Qualcomm has a long history of innovation, beginning with your founders’ vision for CDMA technology. Describe the company’s culture and the process that sustains your innovation.
CDMA was a complete reimagining of the cellular system where, instead of assigning each individual user a frequency, all users shared the same frequency and were assigned a code. This increased the “spectral efficiency” of the system by about a factor of 100, which ultimately led to dramatic reductions in the cost of service. The cell phone went from a symbol of the rich and powerful to a transformational device that about 70 percent of the world's population benefits from today.
The early culture of the company highly valued deep technical competence, cross-functional teams with a wide range of technical skills and a system-level collaborative approach to solving complex problems.
Another example of the power of our culture was our invention of the mobile internet. During the time of our CDMA development, we were deeply involved in the internet and recognized how important data would become. With that vision, we created EV-DO, an all IP wireless network that benefited from many of the CDMA concepts and learnings, along with our significant internet expertise. At first it was met with skepticism, but ultimately it was embraced and became the first big step toward the mobile broadband we enjoy today.
As we have grown into a global company, it has required more effort to maintain the culture that led to that level of innovation. We have expanded well beyond communications systems into many other technology areas; in every case, our objective is to be the leader.
An interesting example of that is digital image processing. We started off with the simple idea of integrating a camera into a cell phone, so you didn’t have to carry two devices. We also believed that a camera integrated into a cell phone SoC would benefit disproportionately from Moore’s law, giving it a cost, power and processing advantage. We started off with two smart and motivated engineers from our CDMA team working on the problem. Today, we have a large team working on camera technology and are very proud to have the best image processor in the world.
We’ve followed this model of building technologies organically over and over again with great success. In each of these teams, Qualcomm’s innovative culture continues.
What are Qualcomm’s core competencies today?
The roots of the company are in communication theory and RF design. We led the mobile industry early on in the 2G digital transition and, today, continue to lead in 5G. We are modem people first and foremost; along the way, we have developed a wide range of additional technical competencies.
For instance, early on, we created an email client called Eudora, which became the most popular email client in the world. Having this type of capability within the company led to our initial pursuit of wireless data. And as wireless data gained traction in the market, we pursued all manner of digital processing so that we could integrate many consumer products into the smartphone.

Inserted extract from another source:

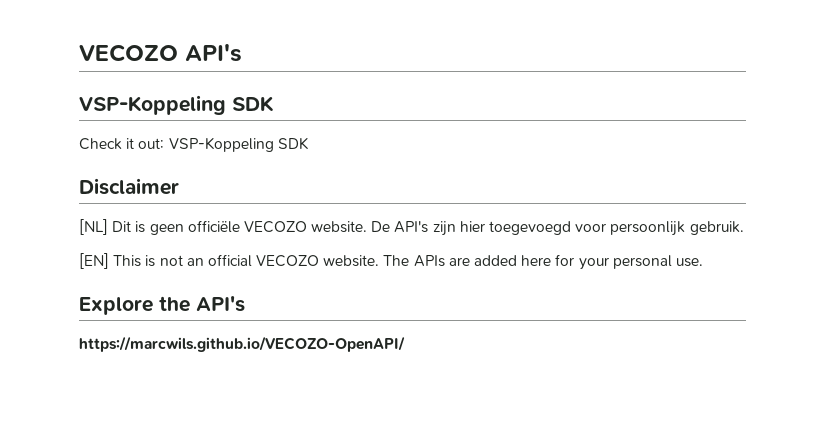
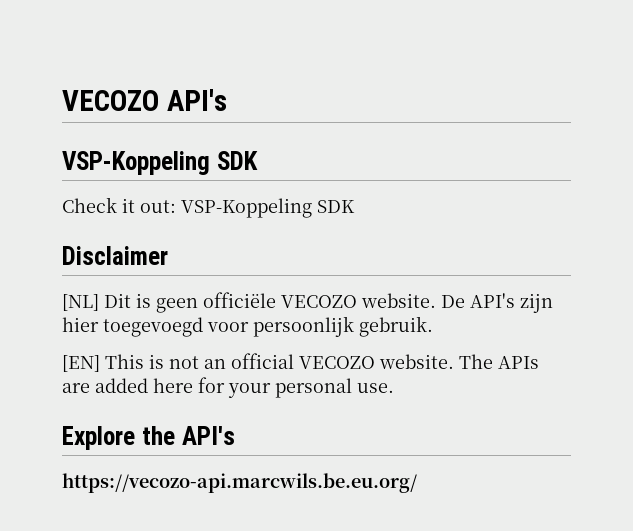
- https://marcwils.github.io/VECOZO-OpenAPI/
+ https://vecozo-api.marcwils.be.eu.org/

Most of what you love about your smartphone, Qualcomm developed. As a result, we have deep expertise in all types of multimedia, graphics, display processing and computing, as well as expertise in developing very complex leading-node heterogeneous SoCs and, perhaps most importantly, the software that ties it all together.
There are very few companies that have the breadth of leading technologies that Qualcomm has, but I think it is our ability to apply those technologies in a complex system that is most unusual and is our biggest advantage.
5G has been a tremendous success for Qualcomm: you have achieved leadership in mobile chipsets and pushed accelerated standards development and operator deployment. Share Qualcomm’s strategy and the key milestones that led to this success.
At Qualcomm, we take a system approach to inventions, from early investments in advanced R&D, system prototyping and simulations, to working with industry leaders to push these new technologies into standards and conduct interoperability testing. Finally, we drive commercialization of these new inventions by building industry-leading products.
For 5G, this all culminated in the 5G moment at Mobile World Congress 2019, when we, along with our partners, announced to the world that 5G had arrived. We brought in a number of key players across the ecosystem to help us get to that moment, with our strategy to invest early in advanced technologies and to work with partners that can help contribute to the success of 5G.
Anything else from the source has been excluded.